Le projet de loi dit « Macron » tendant à la déréglementation de plusieurs professions, et en particulier des professions juridiques, suscite le mécontentement des notaires, huissiers de justice, greffiers des tribunaux de commerce et des avocats aux barreaux (les avocats au Conseil d’Etat et à la Cour de cassation étant a priori épargnés) .
En ce qui concerne le métier d’avocat, les raisons sont nombreuses mais on retiendra surtout la crainte de ses acteurs que le projet entame un processus de perméabilité de son périmètre réservé et qu’il remette en cause certains de ses principes essentiels.
L’avocat s’honore, ce qu’il fait également par son serment, d’une volonté et d’un statut d’indépendance et de liberté, mais aussi de discipline, d’éthique et bien entendu de compétence, le tout sous la surveillance et la protection des Ordres.
La crainte des avocats est qu’ouvrir peu à peu et toujours plus leur métier à des intervenants étrangers à cette culture et à ces principes bouleverse la profession, en la « marchandisant » au risque de susciter une forme de dumping financier, conçu pour attirer l’usager au prix d’ un service de moindre qualité.
Elle est encore que l’institution d’une catégorie d’ « avocats d’entreprise », salariés d’entreprises qui ne fournissent pas elles-mêmes des services juridiques, contrevienne aux éléments consubstantiels du métier d’avocat qui est fait d’indépendance et de liberté, jamais de subordination.

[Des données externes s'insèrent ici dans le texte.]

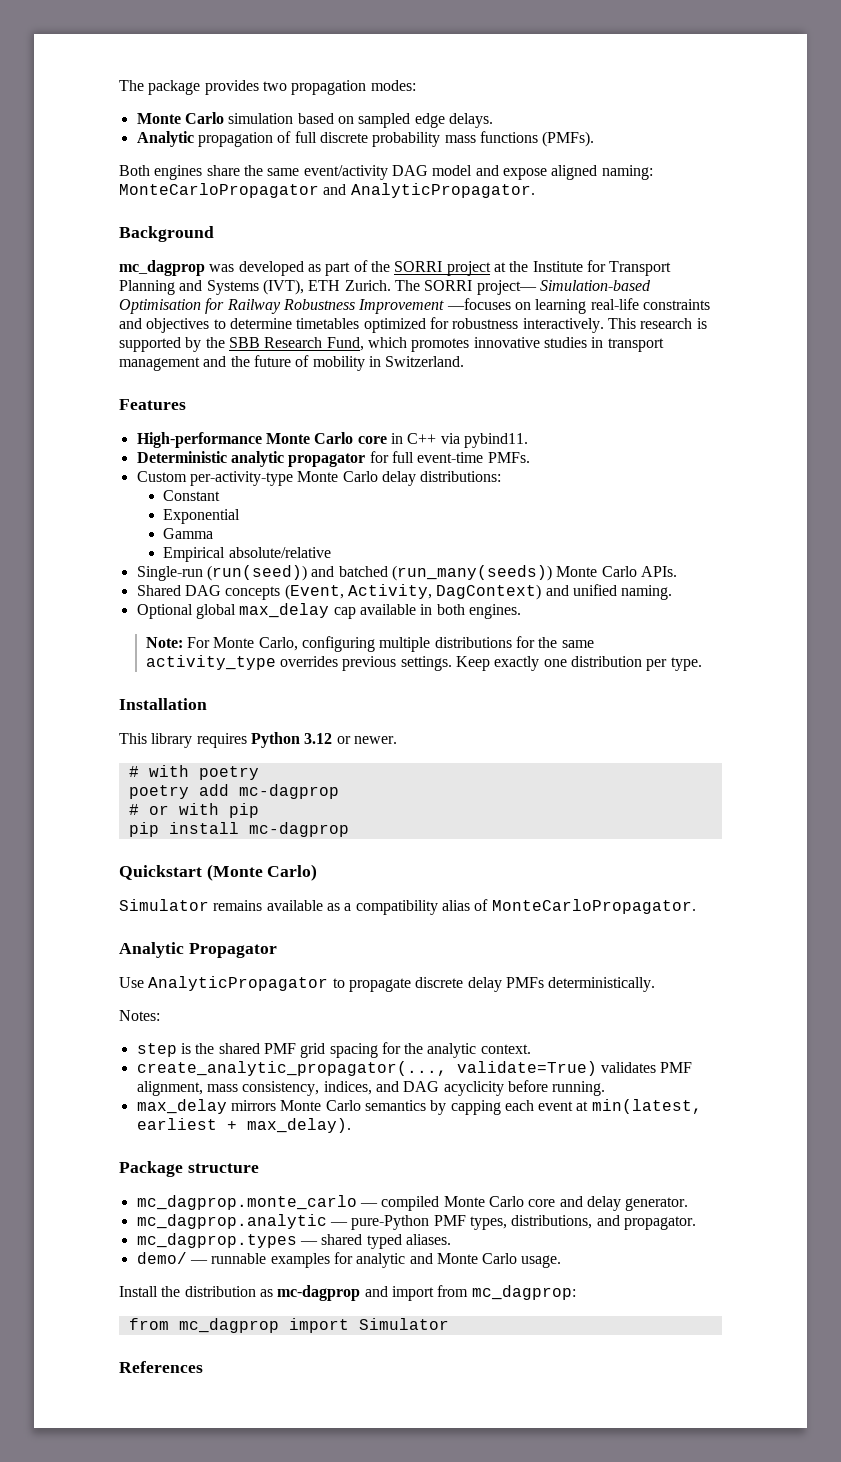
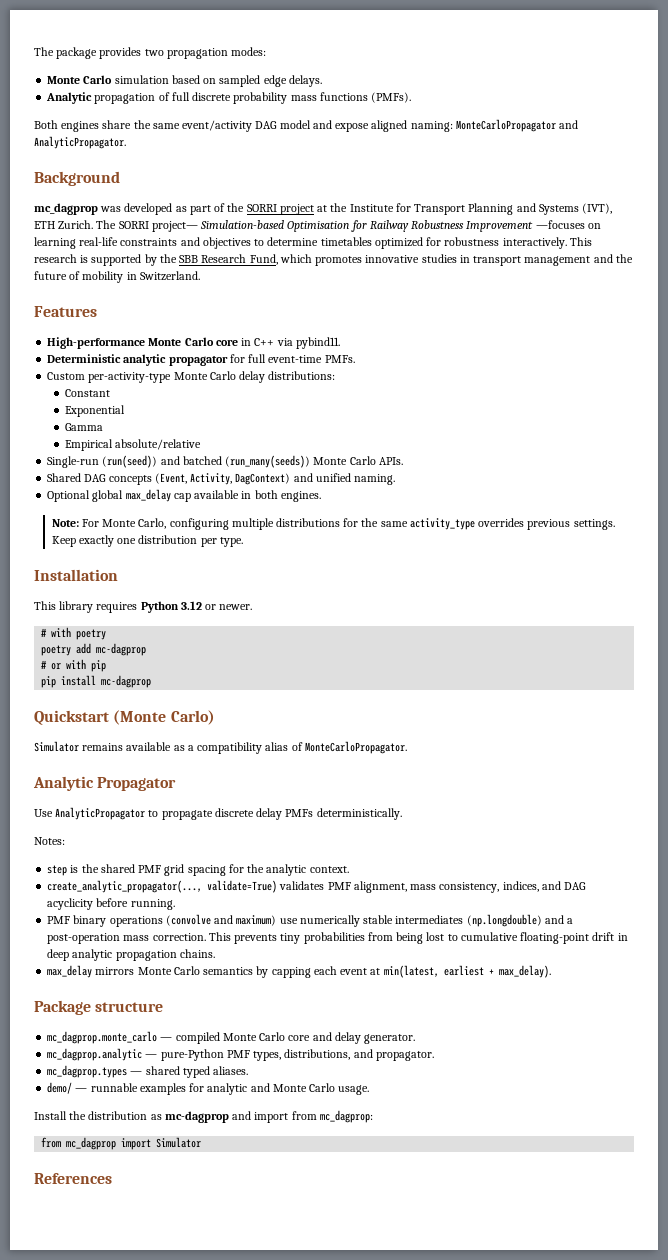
+ PMF binary operations (convolve and maximum) use numerically stable intermediates (np.longdouble) and a post-operation mass correction. This prevents tiny probabilities from being lost to cumulative floating-point drift in deep analytic propagation chains.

Au point d’ailleurs que pour contourner cette dernière difficulté, la loi interdirait en fait à ces « avocats d’entreprise » d’exercer la plaidoirie et la représentation de leur employeur. Quelle serait alors leur utilité ? Faire des juristes d’entreprises les titulaires d’un titre, celui d’avocat, dont ils ne pratiqueraient pas les activités et prérogatives les plus essentielles ? Une situation pour le moins incompréhensible et difficilement justifiable.
La question reste donc de savoir quel est l’intérêt que la déréglementation du métier d’avocat procurera.
Le gouvernement nous parle de création d’emplois. Mais on a du mal à l’imaginer.
En effet, la demande juridique ou la demande judiciaire ne changeront pas. Au mieux, elles se déplaceront d’un ensemble de professionnels vers de nouveaux venus. Des emplois seront donc perdus pour être compensés par d’autres. Somme toute, ce sera une opération à compte nul, avec un risque de dégradation des qualifications et donc des niveaux de rémunération…
Cette déréglementation ne convainc donc personne et il n’est pas inutile de rappeler que la Garde des sceaux n’y est quant à elle guère favorable, quand bien même, discipline gouvernementale oblige, elle s’y trouve soumise.
Le projet de loi sera examiné par les chambres. On verra bien ce qu’il deviendra à l’issue des débats.